Staaten die dem Abkommen beigetreten sind müssen Ausfuhren der regulierten Güter durch nationale Firmen genehmigen. Zum einen haben sie dabei jedoch relativ weite Hand hinsichtlich der Entscheidung darüber, welche Güter im Detail reguliert werden und zum anderen müssen die neuen Regelungen erst in nationales Recht überführt werden. Zusätzlich verpflichten sich Staaten alle anderen Mitgliedsstaaten des Abkommens über entsprechende Exporte zu unterrichten, jedoch erst nachdem der Export stattgefunden hat. Eine effektive Kontrolle der Verbreitung solcher Güter (die sog. Proliferation), ein wichtiger Bestandteil von klassischen Rüstungskontrollabkommen, ist damit nur bedingt möglich, unter anderem da das Wassenaar-Abkommen bisher nur von 41 Staaten ratifiziert wurde und somit keine weltweite Reichtweite erzielt.

In wieweit sich die Sichtweise das Wassenaar-Abkommens in den kommenden Jahren auch in größeren Foren durchsetzen kann und sich in einer international einheitlichen und verbindlichen Regelung niederschlägt bleibt abzuwarten. Unter anderem arbeiten die UN seit mehreren Jahren im Rahmen einer „group of governmental experts“ (GGE) an der Etablierung von Maßstäben zur friedlichen Entwicklung des Cyberspace, diese wird jedoch oft durch Fragen der einheitlichen Sichtweisen der beteiligten Staaten gebremst.
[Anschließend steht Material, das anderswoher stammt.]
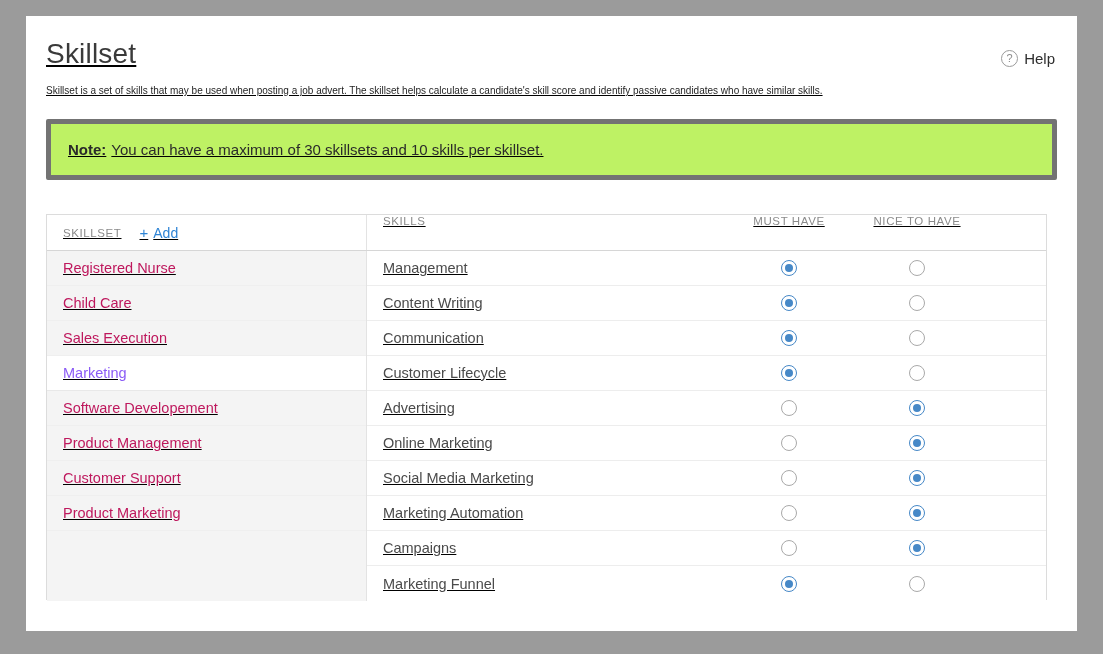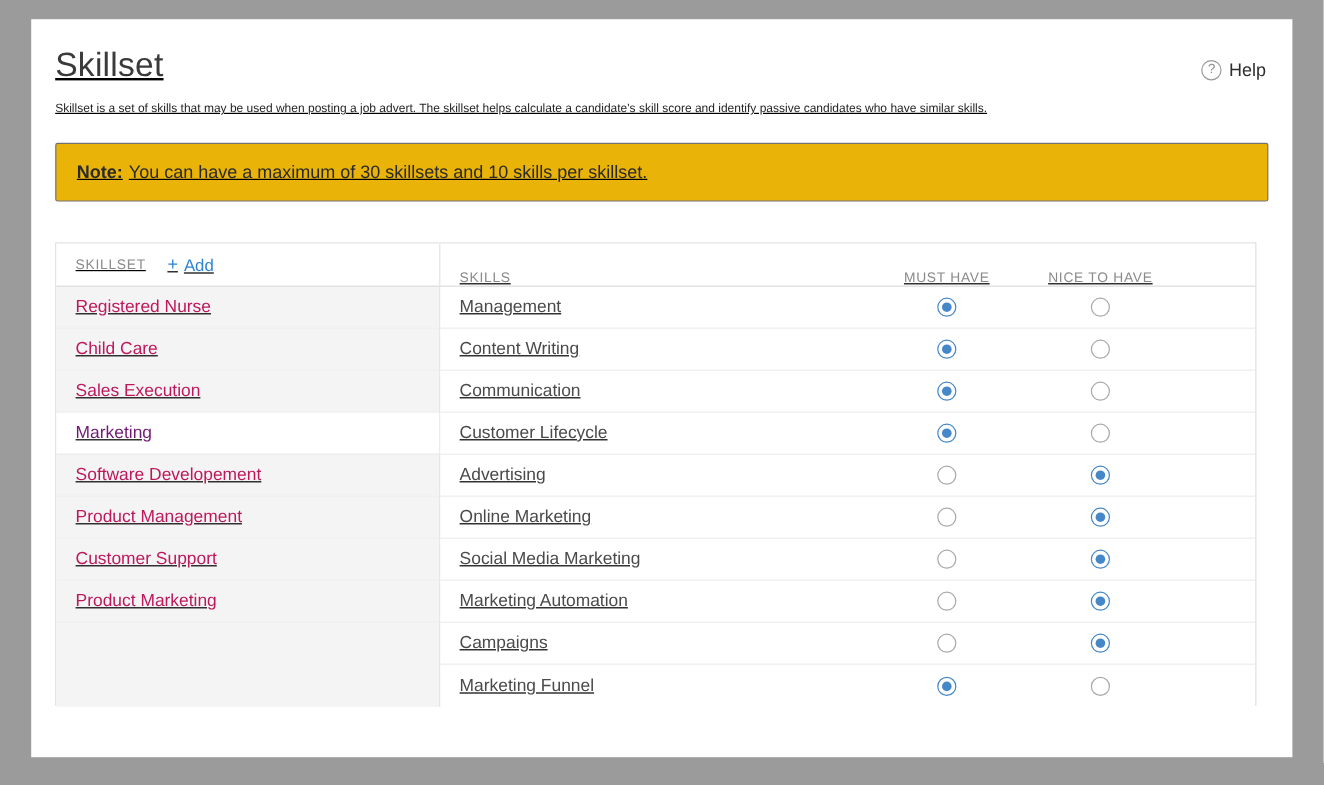--- a/index.html
+++ b/index.html
@@ -55,10 +55,10 @@
   
   .note-box {
     margin-top: 18px;
-    background: #eab308;
-    border: 1px solid #737373;
+    background: #bef264;
+    border: 5px solid #737373;
     border-radius: 2px;
-    height: 49px;
+    height: 61px;
     display: flex;
     align-items: center;
     padding: 0 17px;

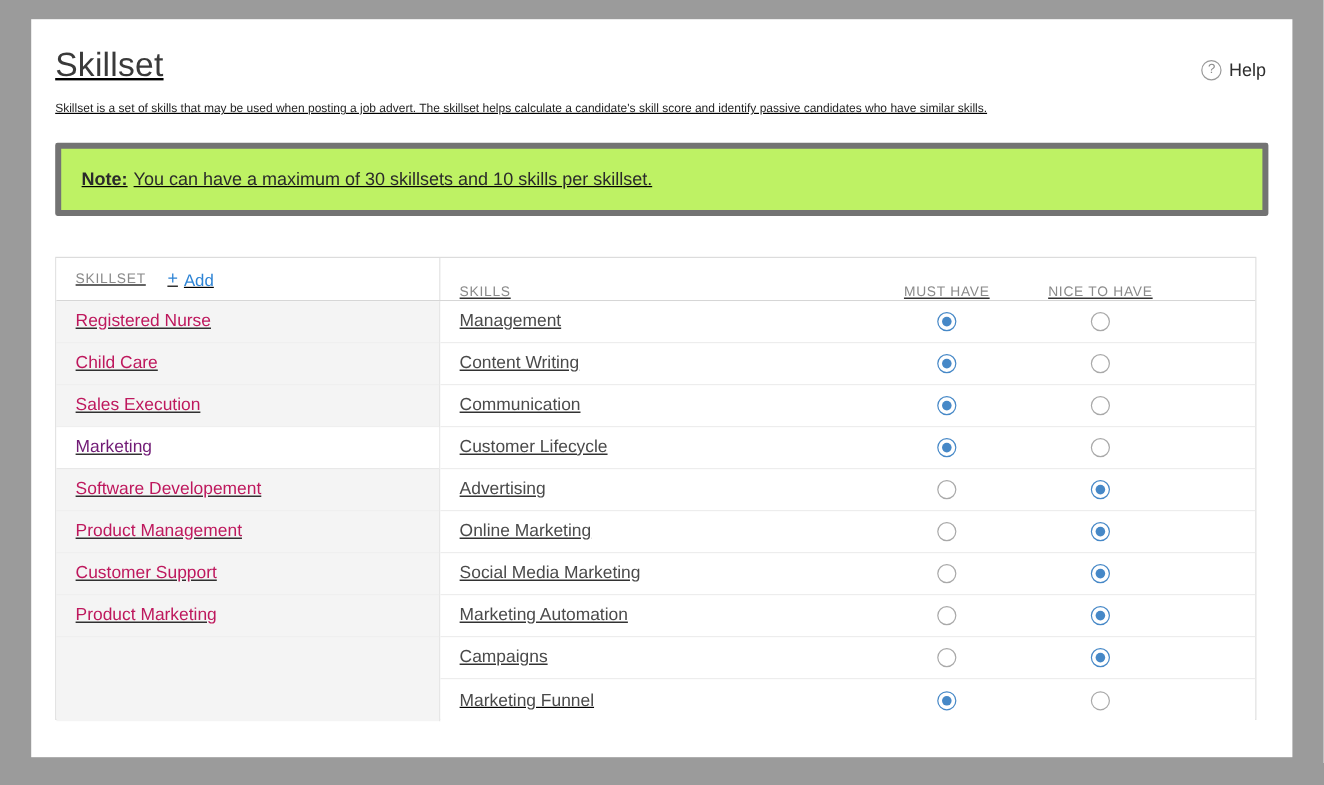--- a/index.html
+++ b/index.html
@@ -109,7 +109,7 @@
   .th-right {
     flex: 1;
     display: flex;
-    align-items: flex-end;
+    align-items: flex-start;
   }
   .th-skills {
     flex: 1;

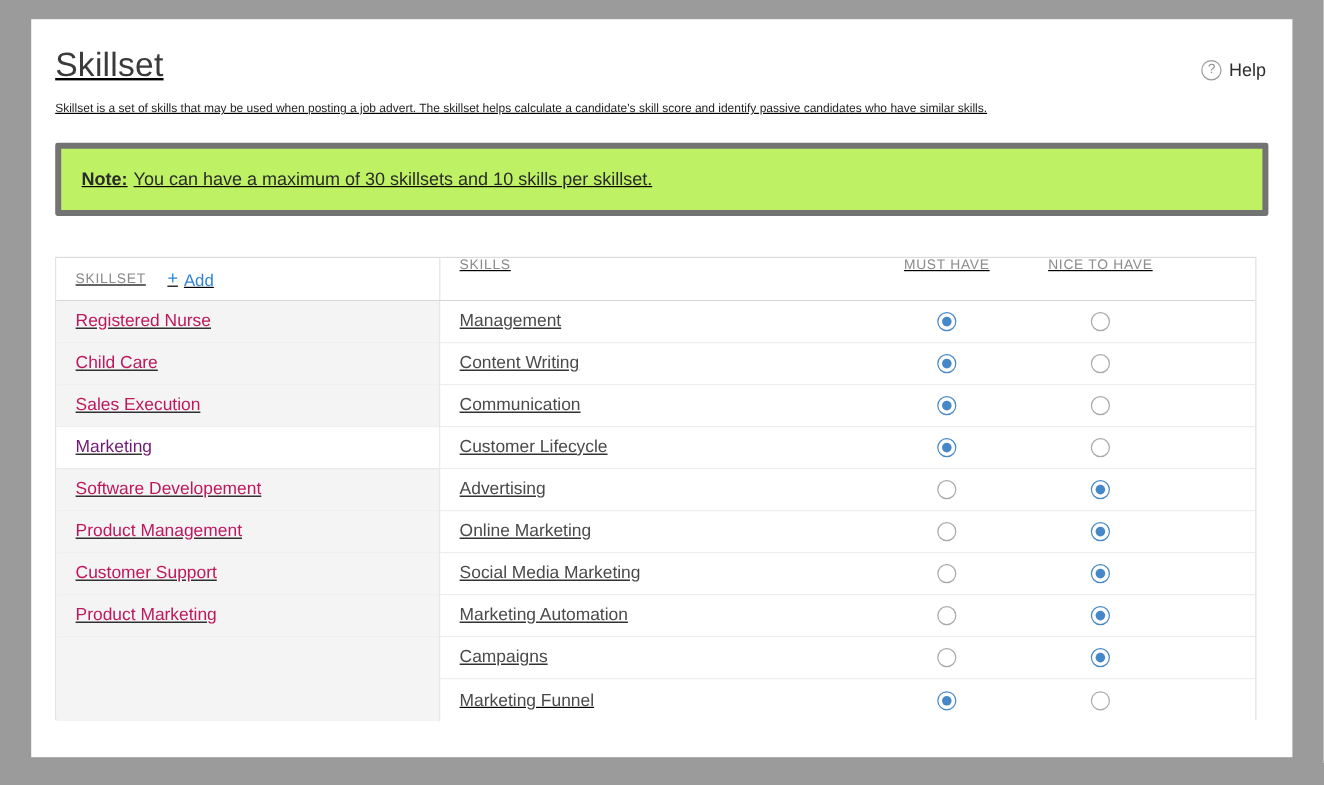--- a/index.html
+++ b/index.html
@@ -148,7 +148,7 @@
   }
   .skillset-item.sel {
     background: #ffffff;
-    color: #701a75;
+    color: #8b5cf6;
     border-bottom: 1px solid #e8e8e8;
   }
   .skills-col {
Ob Firmen wie Vupen zukünftig als Waffenhändler betrachtet oder in die Riege von Rüstungsfirmen aufgenommen werden ist gegenwärtig sehr unklar, deutlich wird jedoch, dass diesen Firmen ein rasant wachsender Markt offen steht und weitere Regelungen dringend geboten sind, wenn eine effektive internationale Kontrolle der Existenz und Verbreitung offensiv schädlicher Software erreicht werden soll.